• Required work
Go through the listing beneath and show each line containing the string "categóricas".

• Data to use
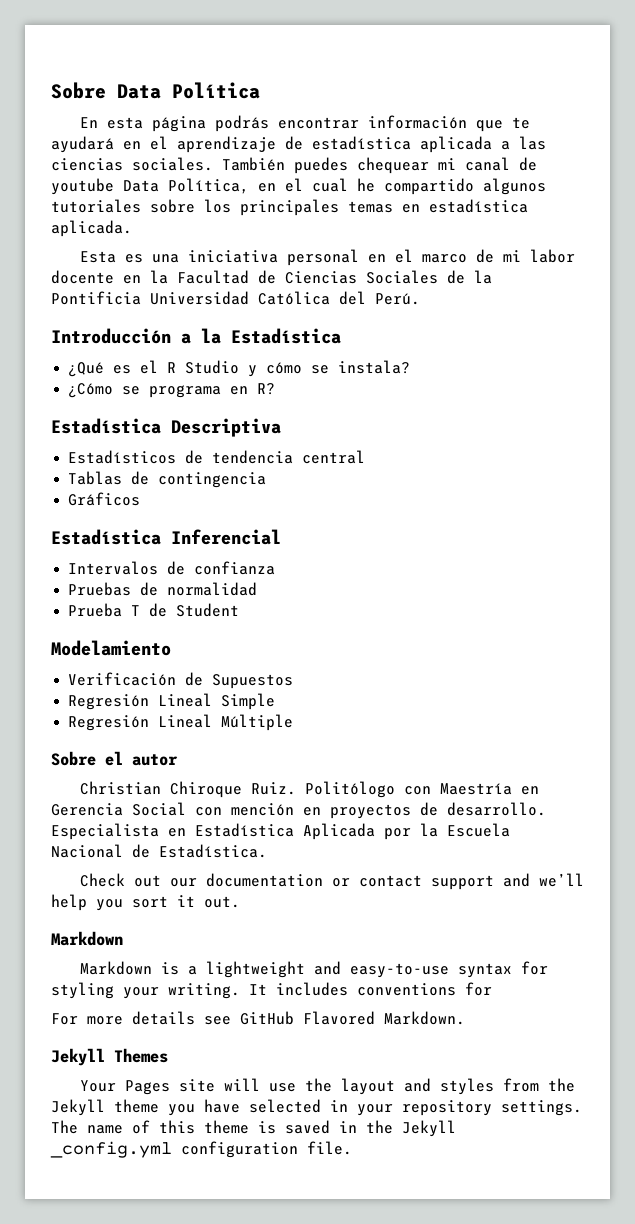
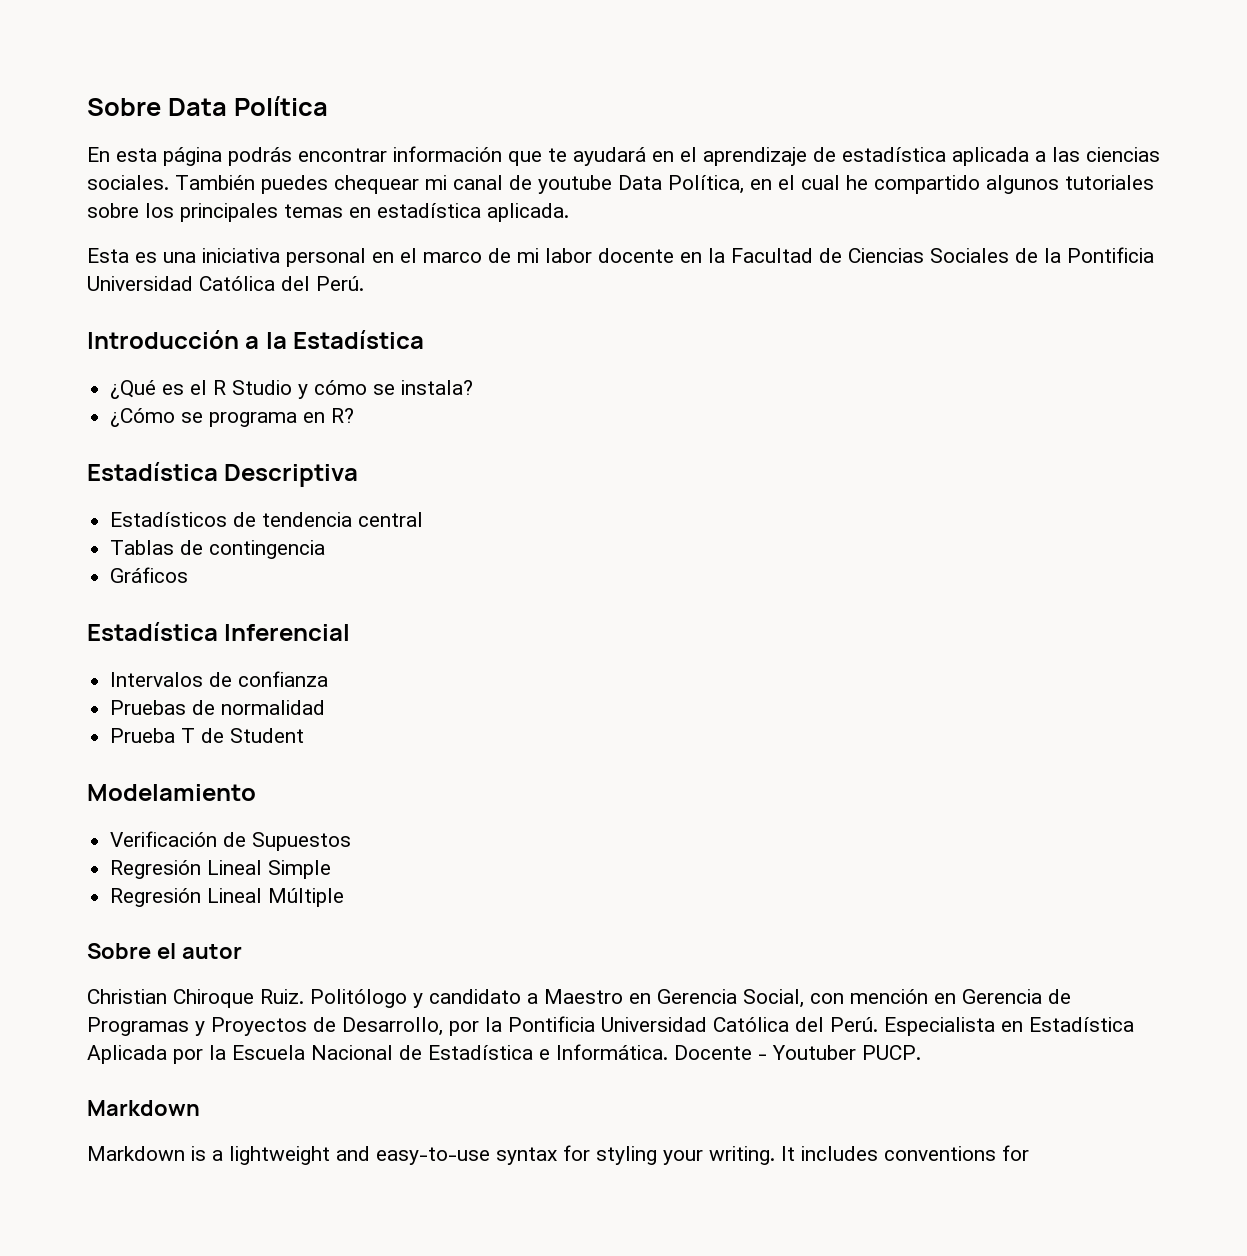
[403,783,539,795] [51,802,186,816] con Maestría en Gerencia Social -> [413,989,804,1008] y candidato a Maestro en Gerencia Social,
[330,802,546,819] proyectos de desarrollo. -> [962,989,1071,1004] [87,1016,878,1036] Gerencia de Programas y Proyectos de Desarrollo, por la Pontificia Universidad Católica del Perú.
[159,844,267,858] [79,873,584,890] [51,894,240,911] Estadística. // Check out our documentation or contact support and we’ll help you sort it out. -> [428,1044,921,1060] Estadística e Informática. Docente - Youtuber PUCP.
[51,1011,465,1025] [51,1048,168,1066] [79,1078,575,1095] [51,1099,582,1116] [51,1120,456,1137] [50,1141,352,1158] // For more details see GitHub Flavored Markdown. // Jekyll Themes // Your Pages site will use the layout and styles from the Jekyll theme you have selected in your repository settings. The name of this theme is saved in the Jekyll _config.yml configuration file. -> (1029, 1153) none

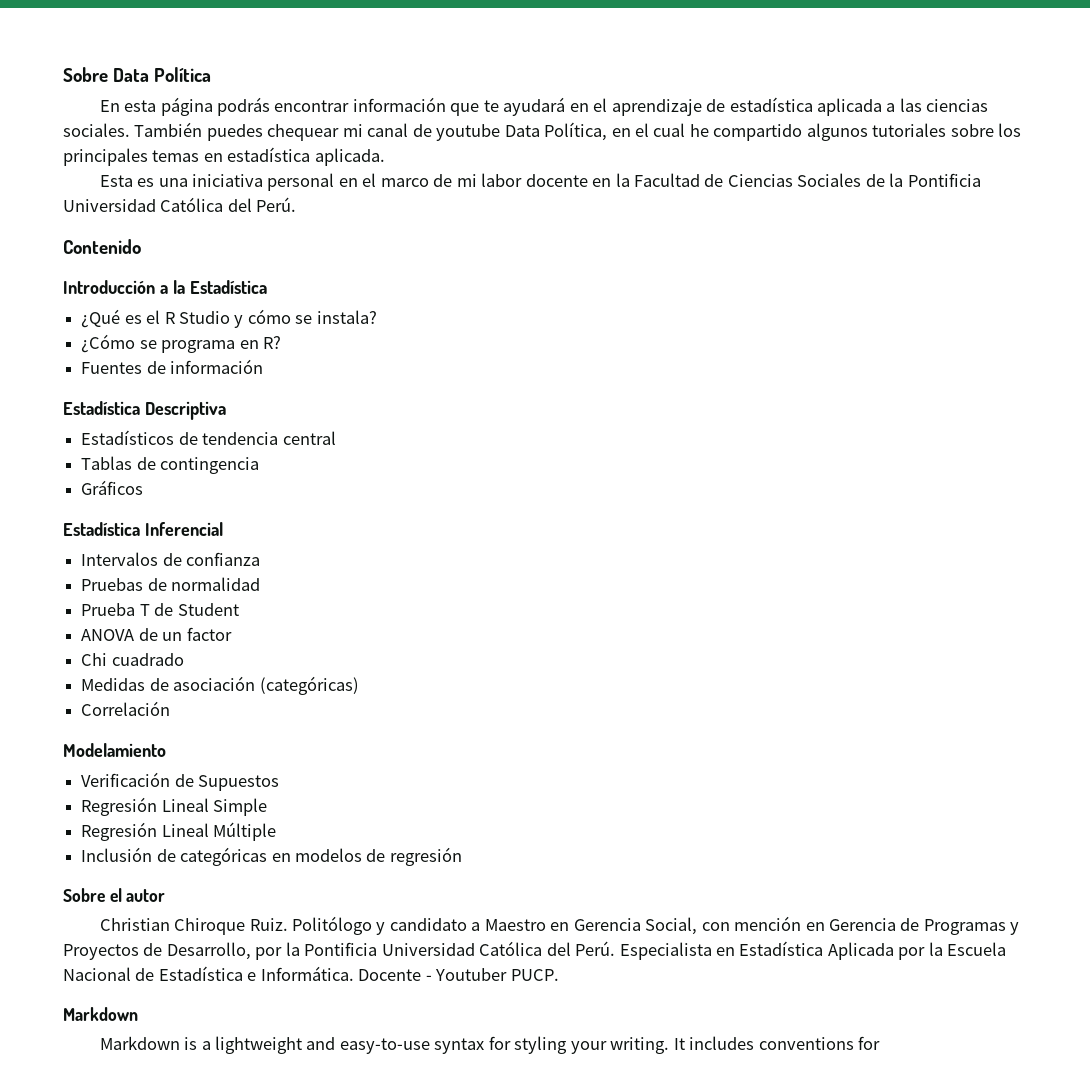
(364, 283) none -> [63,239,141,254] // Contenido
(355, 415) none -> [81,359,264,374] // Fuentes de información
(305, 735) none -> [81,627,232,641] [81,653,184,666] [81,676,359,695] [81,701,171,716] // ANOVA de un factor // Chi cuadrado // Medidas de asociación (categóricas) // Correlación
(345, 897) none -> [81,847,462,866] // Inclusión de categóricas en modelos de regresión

...

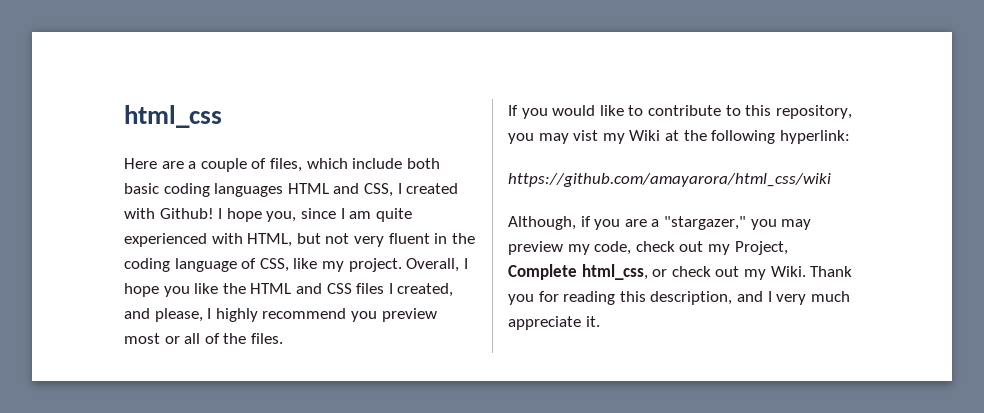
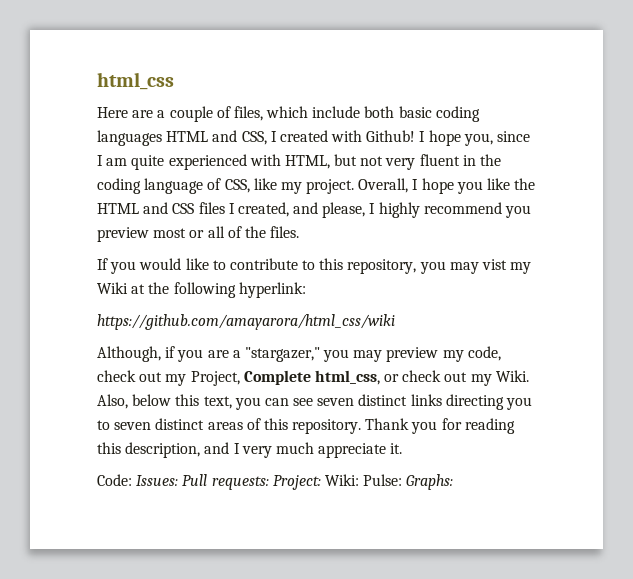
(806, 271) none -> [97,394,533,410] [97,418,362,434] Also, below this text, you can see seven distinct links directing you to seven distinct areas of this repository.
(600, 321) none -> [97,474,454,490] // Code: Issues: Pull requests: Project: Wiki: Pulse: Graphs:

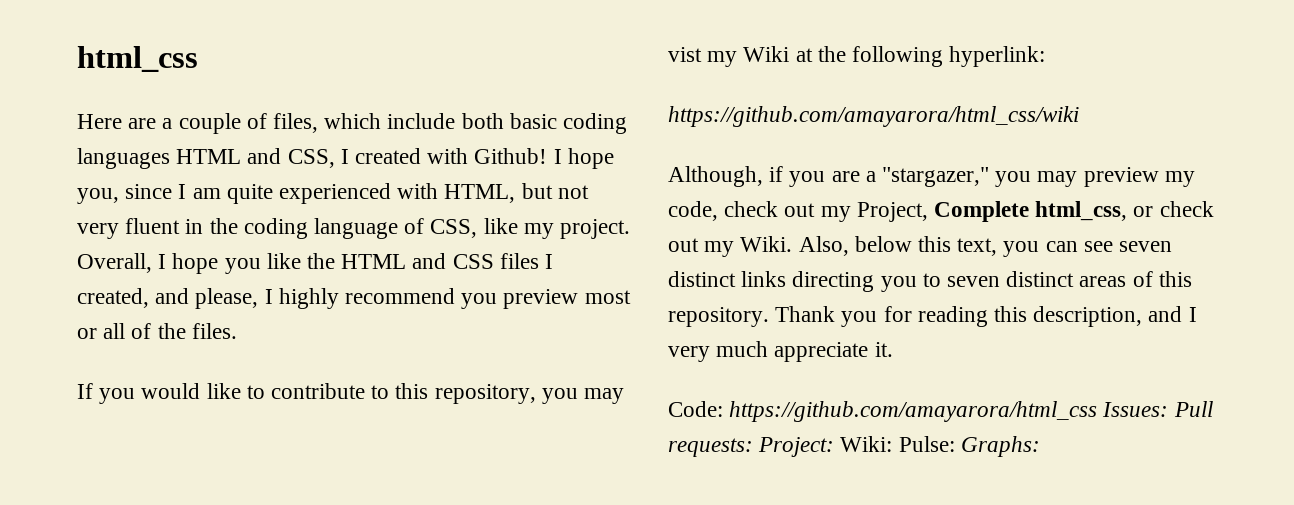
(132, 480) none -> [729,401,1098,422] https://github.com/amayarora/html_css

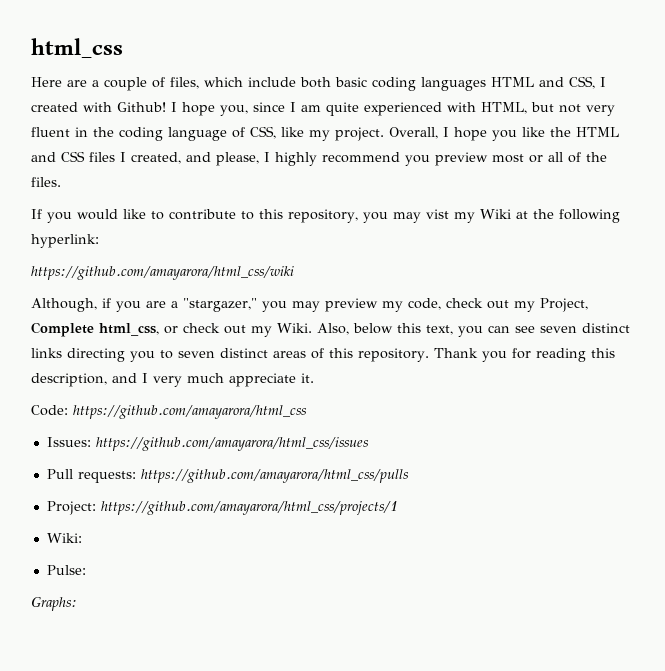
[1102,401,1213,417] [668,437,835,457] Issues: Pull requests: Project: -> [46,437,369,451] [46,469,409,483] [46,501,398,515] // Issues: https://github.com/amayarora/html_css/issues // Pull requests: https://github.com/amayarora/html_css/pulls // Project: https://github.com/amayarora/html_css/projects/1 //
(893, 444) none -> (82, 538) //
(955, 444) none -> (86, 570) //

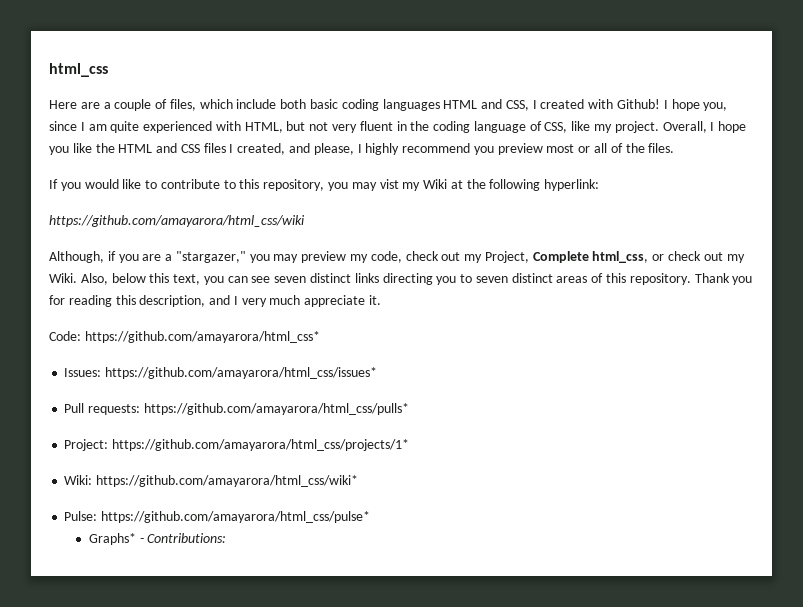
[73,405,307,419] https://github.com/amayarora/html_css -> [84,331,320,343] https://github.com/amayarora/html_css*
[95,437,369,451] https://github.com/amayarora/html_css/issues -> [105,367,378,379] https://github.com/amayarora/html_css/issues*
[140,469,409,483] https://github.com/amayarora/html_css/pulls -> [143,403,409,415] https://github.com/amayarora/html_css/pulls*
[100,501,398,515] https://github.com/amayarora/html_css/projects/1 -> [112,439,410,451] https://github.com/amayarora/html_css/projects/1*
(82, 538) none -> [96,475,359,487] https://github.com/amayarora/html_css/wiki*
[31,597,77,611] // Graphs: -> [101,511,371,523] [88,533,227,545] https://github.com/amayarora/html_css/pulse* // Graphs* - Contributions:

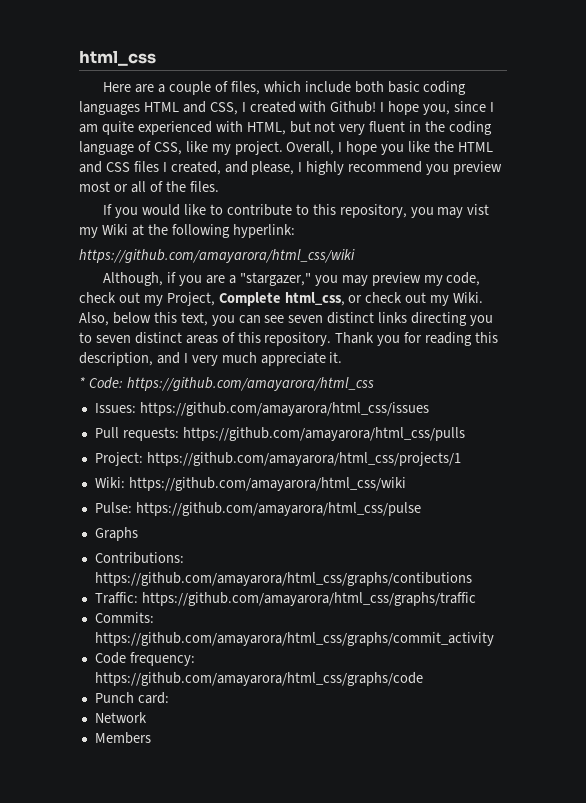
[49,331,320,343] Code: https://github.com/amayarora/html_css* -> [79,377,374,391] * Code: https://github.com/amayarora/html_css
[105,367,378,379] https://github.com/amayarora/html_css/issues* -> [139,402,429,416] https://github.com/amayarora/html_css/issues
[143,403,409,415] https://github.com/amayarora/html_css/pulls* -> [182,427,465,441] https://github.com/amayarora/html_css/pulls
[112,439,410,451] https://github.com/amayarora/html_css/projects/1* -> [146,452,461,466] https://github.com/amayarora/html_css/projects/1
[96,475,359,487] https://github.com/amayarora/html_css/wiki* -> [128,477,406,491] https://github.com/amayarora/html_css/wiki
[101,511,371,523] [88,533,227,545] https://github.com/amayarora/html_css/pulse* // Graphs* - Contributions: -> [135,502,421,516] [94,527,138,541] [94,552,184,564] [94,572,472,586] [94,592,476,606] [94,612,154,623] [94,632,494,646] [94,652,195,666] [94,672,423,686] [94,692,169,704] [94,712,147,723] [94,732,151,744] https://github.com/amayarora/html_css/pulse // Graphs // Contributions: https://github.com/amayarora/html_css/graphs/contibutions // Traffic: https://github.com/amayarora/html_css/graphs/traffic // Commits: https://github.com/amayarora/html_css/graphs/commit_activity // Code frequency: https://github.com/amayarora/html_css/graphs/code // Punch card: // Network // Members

• Answer
(305, 735) none -> [81,627,232,641] [81,653,184,666] [81,676,359,695] [81,701,171,716] // ANOVA de un factor // Chi cuadrado // Medidas de asociación (categóricas) // Correlación
(345, 897) none -> [81,847,462,866] // Inclusión de categóricas en modelos de regresión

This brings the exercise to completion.